# Ladies, I will hear your confessions



## AZ Jim (Jul 11, 2015)

My confessional is open now.


----------



## AZ Jim (Jul 11, 2015)

Red said:


> :lol::goodone:



Close the door so only I will hear of your sins.


----------



## AZ Jim (Jul 11, 2015)

I have decided due to lack of interest and my wanting a drink to close the confessional.


----------



## AZ Jim (Jul 11, 2015)

I just got to thinking some might be offended by it and I don't want that, so Father James is retired, at least for now.


----------



## hollydolly (Jul 11, 2015)

Hahaha that's a great picture...father Jim ( retired)


----------



## AZ Jim (Jul 11, 2015)

hollydolly said:


> Hahaha that's a great picture...father Jim ( retired)
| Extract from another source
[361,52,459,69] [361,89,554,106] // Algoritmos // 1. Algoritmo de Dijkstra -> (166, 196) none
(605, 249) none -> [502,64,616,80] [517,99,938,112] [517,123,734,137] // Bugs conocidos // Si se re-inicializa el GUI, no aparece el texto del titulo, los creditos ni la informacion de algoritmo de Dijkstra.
To you I am still available to take (and no doubt enjoy) your confession....come in my child and close the door.


----------



## SeaBreeze (Jul 11, 2015)

AZ Jim said:


> Close the door so only I will hear of your sins.
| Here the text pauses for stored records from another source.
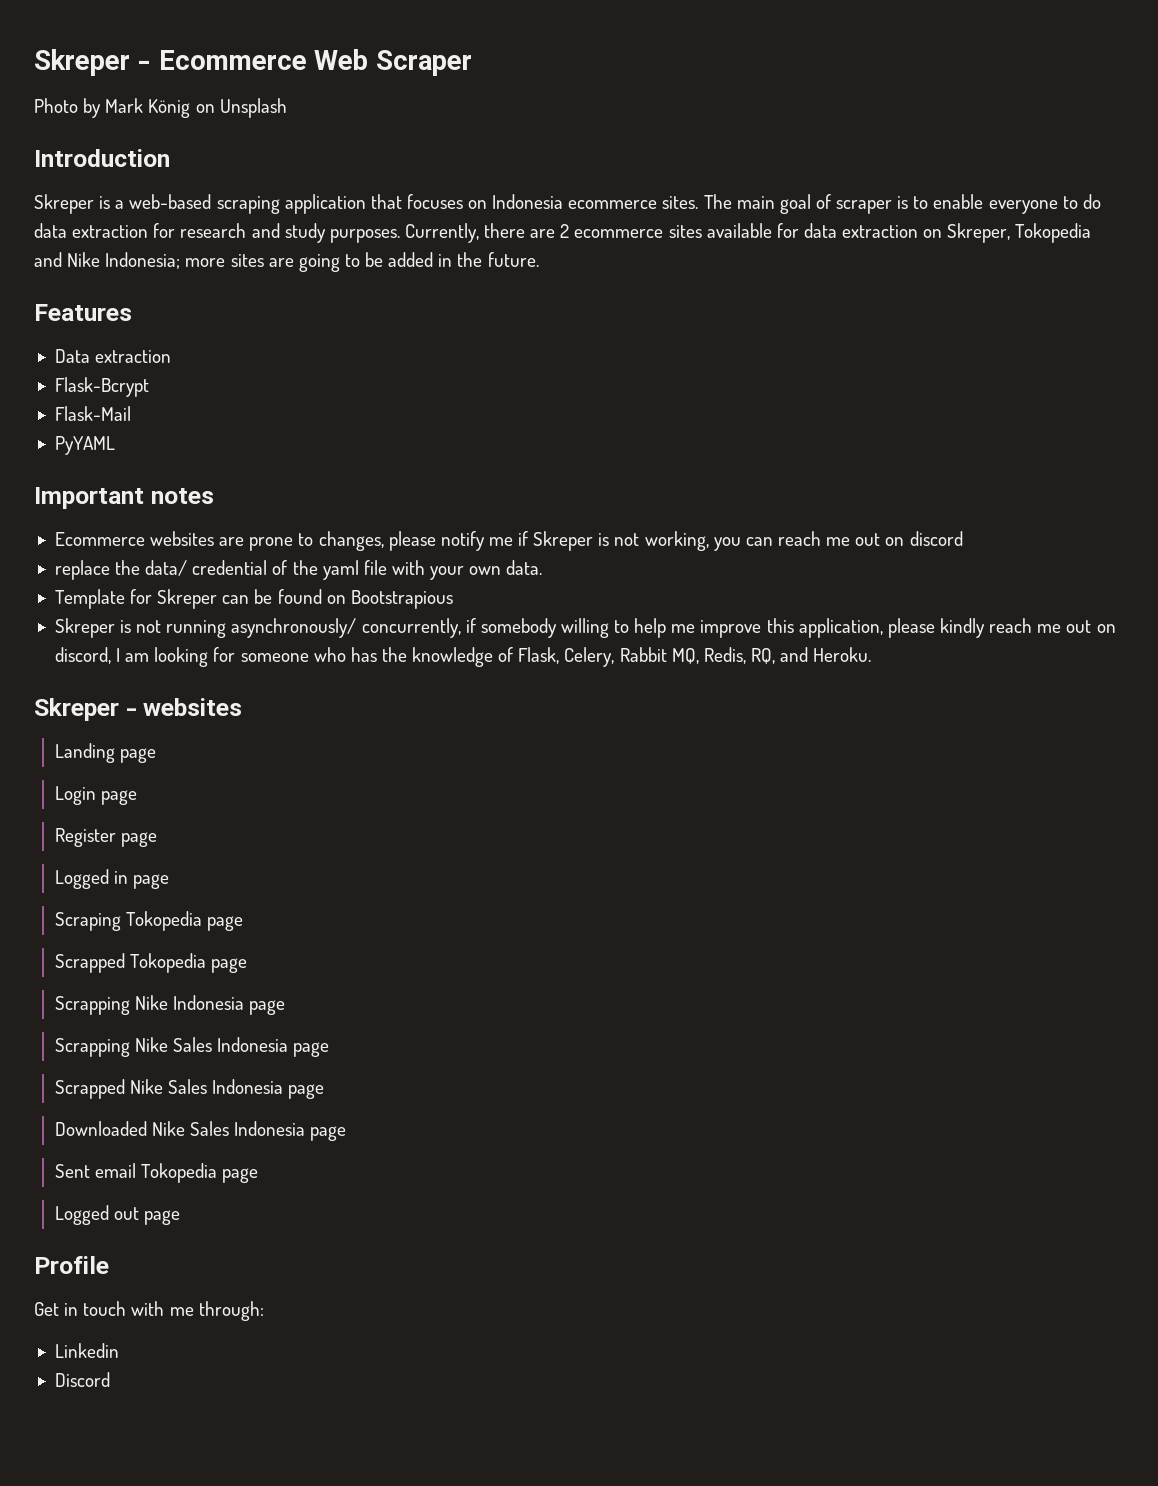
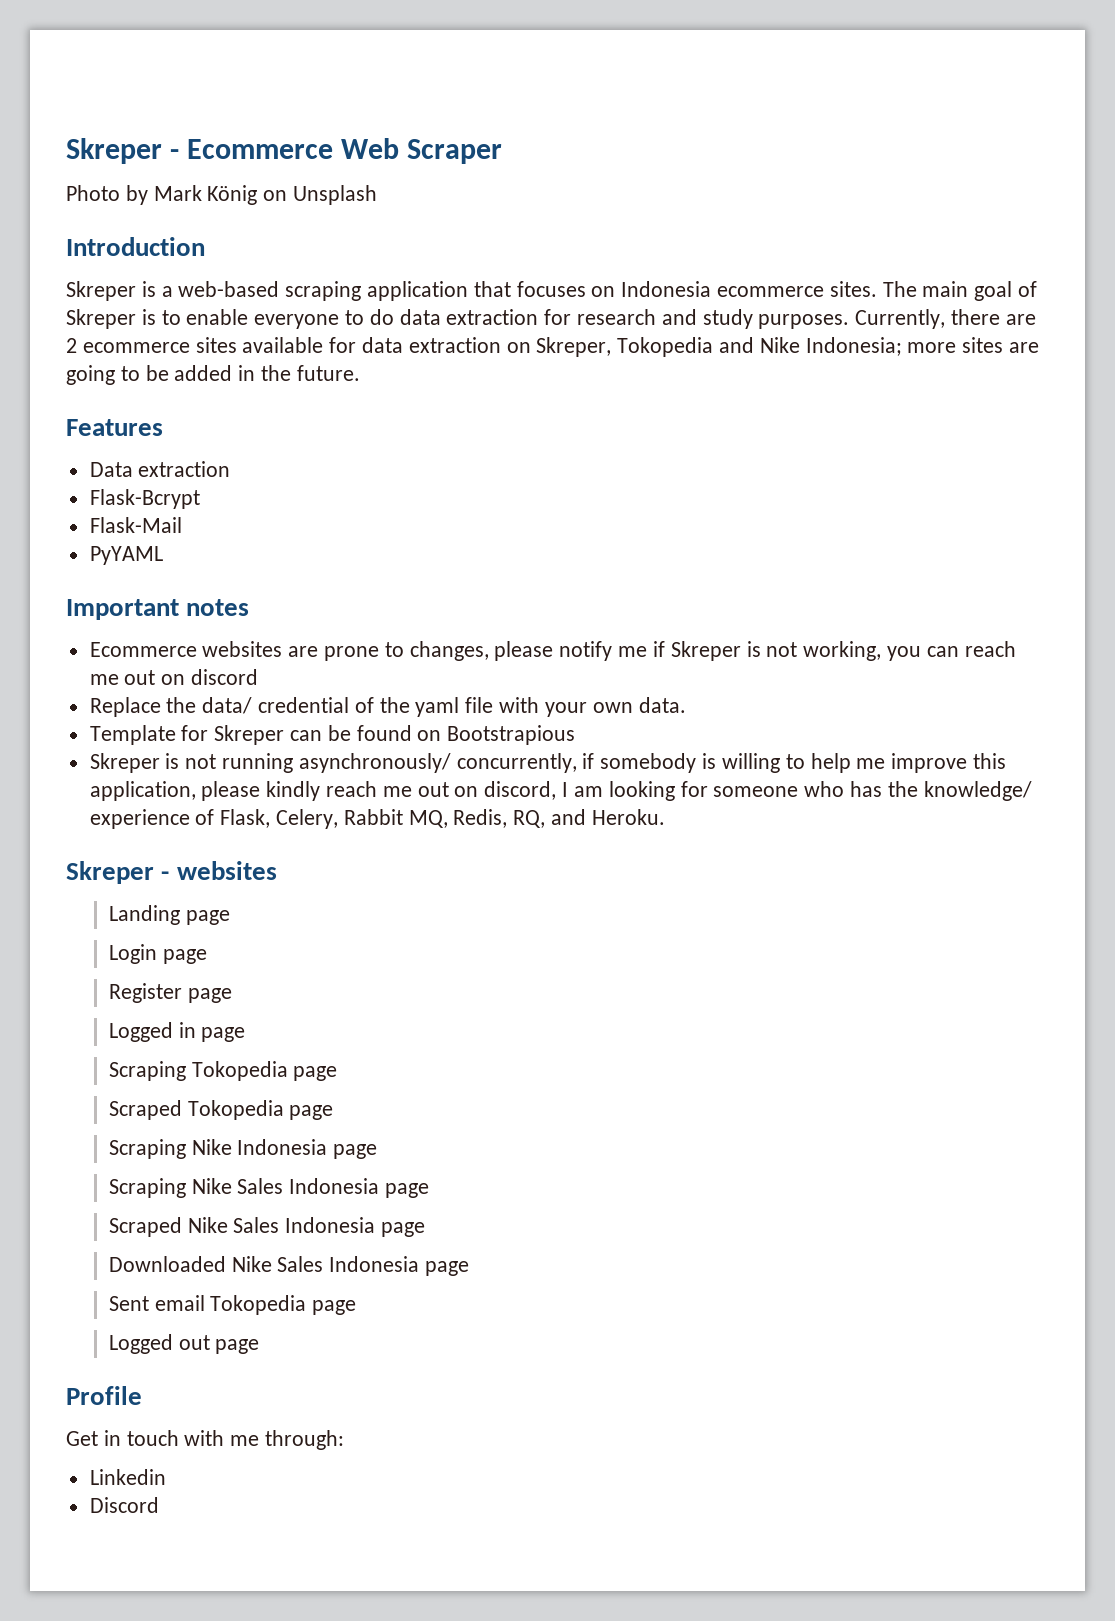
[836,200,893,214] scraper -> [66,309,136,329] Skreper
[54,560,110,580] replace -> [89,697,161,717] Replace
(557, 628) none -> [702,753,717,769] is
[412,647,494,667] knowledge -> [923,781,1032,801] [89,809,190,829] knowledge/ experience
[54,953,248,973] [54,996,130,1015] Scrapped Tokopedia page // Scrapping -> [108,1100,334,1120] [108,1139,186,1159] Scraped Tokopedia page // Scraping
[54,1037,330,1057] [54,1079,125,1099] Scrapping Nike Sales Indonesia page // Scrapped -> [108,1178,429,1198] [108,1217,182,1237] Scraping Nike Sales Indonesia page // Scraped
Thanks Father, but in this case I'll just leave the door open.  :yes:


----------



## hollydolly (Jul 11, 2015)

LOL...me too... raying:


----------



## AZ Jim (Jul 11, 2015)

Both  of you are too wise for your years.  Alas, a almost perfect plan spoiled by intelligence.


----------



## hollydolly (Jul 11, 2015)




----------



## SifuPhil (Jul 11, 2015)

Closed? CLOSED?!? After I got all dressed up for Saturday night confession?!?


----------



## hollydolly (Jul 11, 2015)

SifuPhil said:


> Closed? CLOSED?!? After I got all dressed up for Saturday night confession?!?
> 
> View attachment 19314




:lofl: Brilliant...


----------



## AZ Jim (Jul 11, 2015)

hollydolly said:


>



Oh!  Sure!  You giggle now, how did you know this wall here in the confessional opens to a "play room"?  Who told ya? Come on confess!!!!!!


----------



## SeaBreeze (Jul 11, 2015)




----------



## AZ Jim (Jul 11, 2015)

SifuPhil said:


> Closed? CLOSED?!? After I got all dressed up for Saturday night confession?!?
> 
> View attachment 19314


I'd spot ya in a second mister.  Bruce, uh...I mean....Kaitlin tried that too.


----------



## Warrigal (Jul 11, 2015)

I was just gathering courage to confess my rhinotillexomania. 
Now I'll just have to live with the guilt.


----------



## Warrigal (Jul 11, 2015)

:lofl: As a person with a scientific background I like the sound of that experiment but...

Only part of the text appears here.